------ The data ------
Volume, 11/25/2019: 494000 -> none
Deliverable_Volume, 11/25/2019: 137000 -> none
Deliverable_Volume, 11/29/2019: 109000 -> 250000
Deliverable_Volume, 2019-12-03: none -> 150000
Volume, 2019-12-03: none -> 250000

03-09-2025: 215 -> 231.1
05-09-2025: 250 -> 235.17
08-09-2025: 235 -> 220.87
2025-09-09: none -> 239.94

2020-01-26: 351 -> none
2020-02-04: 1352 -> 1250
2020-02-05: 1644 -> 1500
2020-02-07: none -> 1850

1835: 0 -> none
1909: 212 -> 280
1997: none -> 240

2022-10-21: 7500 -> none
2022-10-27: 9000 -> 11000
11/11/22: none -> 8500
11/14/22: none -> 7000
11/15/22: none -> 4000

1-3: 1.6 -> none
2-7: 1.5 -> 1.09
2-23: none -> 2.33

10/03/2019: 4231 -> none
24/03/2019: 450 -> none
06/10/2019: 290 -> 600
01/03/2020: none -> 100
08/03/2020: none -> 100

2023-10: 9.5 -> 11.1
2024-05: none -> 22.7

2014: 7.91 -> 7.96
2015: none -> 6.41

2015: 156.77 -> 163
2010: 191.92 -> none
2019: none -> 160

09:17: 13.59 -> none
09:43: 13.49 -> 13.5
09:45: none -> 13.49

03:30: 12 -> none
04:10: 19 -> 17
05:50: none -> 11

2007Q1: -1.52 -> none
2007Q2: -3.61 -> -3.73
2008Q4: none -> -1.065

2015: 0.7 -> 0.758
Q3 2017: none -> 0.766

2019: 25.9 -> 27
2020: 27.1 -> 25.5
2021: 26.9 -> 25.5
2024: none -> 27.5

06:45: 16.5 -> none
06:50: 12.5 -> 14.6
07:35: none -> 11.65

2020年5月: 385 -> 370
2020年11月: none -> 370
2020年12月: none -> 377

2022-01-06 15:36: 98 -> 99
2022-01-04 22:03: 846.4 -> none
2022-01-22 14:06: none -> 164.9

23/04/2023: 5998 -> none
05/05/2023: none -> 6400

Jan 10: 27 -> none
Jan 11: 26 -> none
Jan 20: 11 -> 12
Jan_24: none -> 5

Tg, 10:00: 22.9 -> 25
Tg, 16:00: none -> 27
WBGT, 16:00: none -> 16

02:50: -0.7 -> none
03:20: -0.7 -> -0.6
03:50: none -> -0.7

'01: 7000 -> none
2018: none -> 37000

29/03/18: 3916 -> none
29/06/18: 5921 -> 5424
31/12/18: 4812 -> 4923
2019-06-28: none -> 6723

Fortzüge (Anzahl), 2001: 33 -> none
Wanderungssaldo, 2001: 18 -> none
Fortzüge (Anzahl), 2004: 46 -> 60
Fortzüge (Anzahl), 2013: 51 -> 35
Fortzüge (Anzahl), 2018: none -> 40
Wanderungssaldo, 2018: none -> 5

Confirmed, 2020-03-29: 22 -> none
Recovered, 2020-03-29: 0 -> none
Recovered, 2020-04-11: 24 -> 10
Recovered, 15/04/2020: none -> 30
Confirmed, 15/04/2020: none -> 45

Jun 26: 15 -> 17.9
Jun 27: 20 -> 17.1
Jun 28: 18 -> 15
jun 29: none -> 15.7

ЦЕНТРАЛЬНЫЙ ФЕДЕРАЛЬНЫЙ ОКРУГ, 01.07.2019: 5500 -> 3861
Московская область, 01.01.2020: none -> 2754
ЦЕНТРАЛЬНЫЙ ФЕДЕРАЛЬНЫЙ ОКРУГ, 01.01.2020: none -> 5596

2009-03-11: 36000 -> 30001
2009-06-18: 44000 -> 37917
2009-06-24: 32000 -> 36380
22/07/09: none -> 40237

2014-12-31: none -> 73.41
------
## [Work order]
Retype the complete listing verbatim.

## [Exercise output]
Volume, 11/25/2019: 494000 -> none
Deliverable_Volume, 11/25/2019: 137000 -> none
Deliverable_Volume, 11/29/2019: 109000 -> 250000
Deliverable_Volume, 2019-12-03: none -> 150000
Volume, 2019-12-03: none -> 250000

03-09-2025: 215 -> 231.1
05-09-2025: 250 -> 235.17
08-09-2025: 235 -> 220.87
2025-09-09: none -> 239.94

2020-01-26: 351 -> none
2020-02-04: 1352 -> 1250
2020-02-05: 1644 -> 1500
2020-02-07: none -> 1850

1835: 0 -> none
1909: 212 -> 280
1997: none -> 240

2022-10-21: 7500 -> none
2022-10-27: 9000 -> 11000
11/11/22: none -> 8500
11/14/22: none -> 7000
11/15/22: none -> 4000

1-3: 1.6 -> none
2-7: 1.5 -> 1.09
2-23: none -> 2.33

10/03/2019: 4231 -> none
24/03/2019: 450 -> none
06/10/2019: 290 -> 600
01/03/2020: none -> 100
08/03/2020: none -> 100

2023-10: 9.5 -> 11.1
2024-05: none -> 22.7

2014: 7.91 -> 7.96
2015: none -> 6.41

2015: 156.77 -> 163
2010: 191.92 -> none
2019: none -> 160

09:17: 13.59 -> none
09:43: 13.49 -> 13.5
09:45: none -> 13.49

03:30: 12 -> none
04:10: 19 -> 17
05:50: none -> 11

2007Q1: -1.52 -> none
2007Q2: -3.61 -> -3.73
2008Q4: none -> -1.065

2015: 0.7 -> 0.758
Q3 2017: none -> 0.766

2019: 25.9 -> 27
2020: 27.1 -> 25.5
2021: 26.9 -> 25.5
2024: none -> 27.5

06:45: 16.5 -> none
06:50: 12.5 -> 14.6
07:35: none -> 11.65

2020年5月: 385 -> 370
2020年11月: none -> 370
2020年12月: none -> 377

2022-01-06 15:36: 98 -> 99
2022-01-04 22:03: 846.4 -> none
2022-01-22 14:06: none -> 164.9

23/04/2023: 5998 -> none
05/05/2023: none -> 6400

Jan 10: 27 -> none
Jan 11: 26 -> none
Jan 20: 11 -> 12
Jan_24: none -> 5

Tg, 10:00: 22.9 -> 25
Tg, 16:00: none -> 27
WBGT, 16:00: none -> 16

02:50: -0.7 -> none
03:20: -0.7 -> -0.6
03:50: none -> -0.7

'01: 7000 -> none
2018: none -> 37000

29/03/18: 3916 -> none
29/06/18: 5921 -> 5424
31/12/18: 4812 -> 4923
2019-06-28: none -> 6723

Fortzüge (Anzahl), 2001: 33 -> none
Wanderungssaldo, 2001: 18 -> none
Fortzüge (Anzahl), 2004: 46 -> 60
Fortzüge (Anzahl), 2013: 51 -> 35
Fortzüge (Anzahl), 2018: none -> 40
Wanderungssaldo, 2018: none -> 5

Confirmed, 2020-03-29: 22 -> none
Recovered, 2020-03-29: 0 -> none
Recovered, 2020-04-11: 24 -> 10
Recovered, 15/04/2020: none -> 30
Confirmed, 15/04/2020: none -> 45

Jun 26: 15 -> 17.9
Jun 27: 20 -> 17.1
Jun 28: 18 -> 15
jun 29: none -> 15.7

ЦЕНТРАЛЬНЫЙ ФЕДЕРАЛЬНЫЙ ОКРУГ, 01.07.2019: 5500 -> 3861
Московская область, 01.01.2020: none -> 2754
ЦЕНТРАЛЬНЫЙ ФЕДЕРАЛЬНЫЙ ОКРУГ, 01.01.2020: none -> 5596

2009-03-11: 36000 -> 30001
2009-06-18: 44000 -> 37917
2009-06-24: 32000 -> 36380
22/07/09: none -> 40237

2014-12-31: none -> 73.41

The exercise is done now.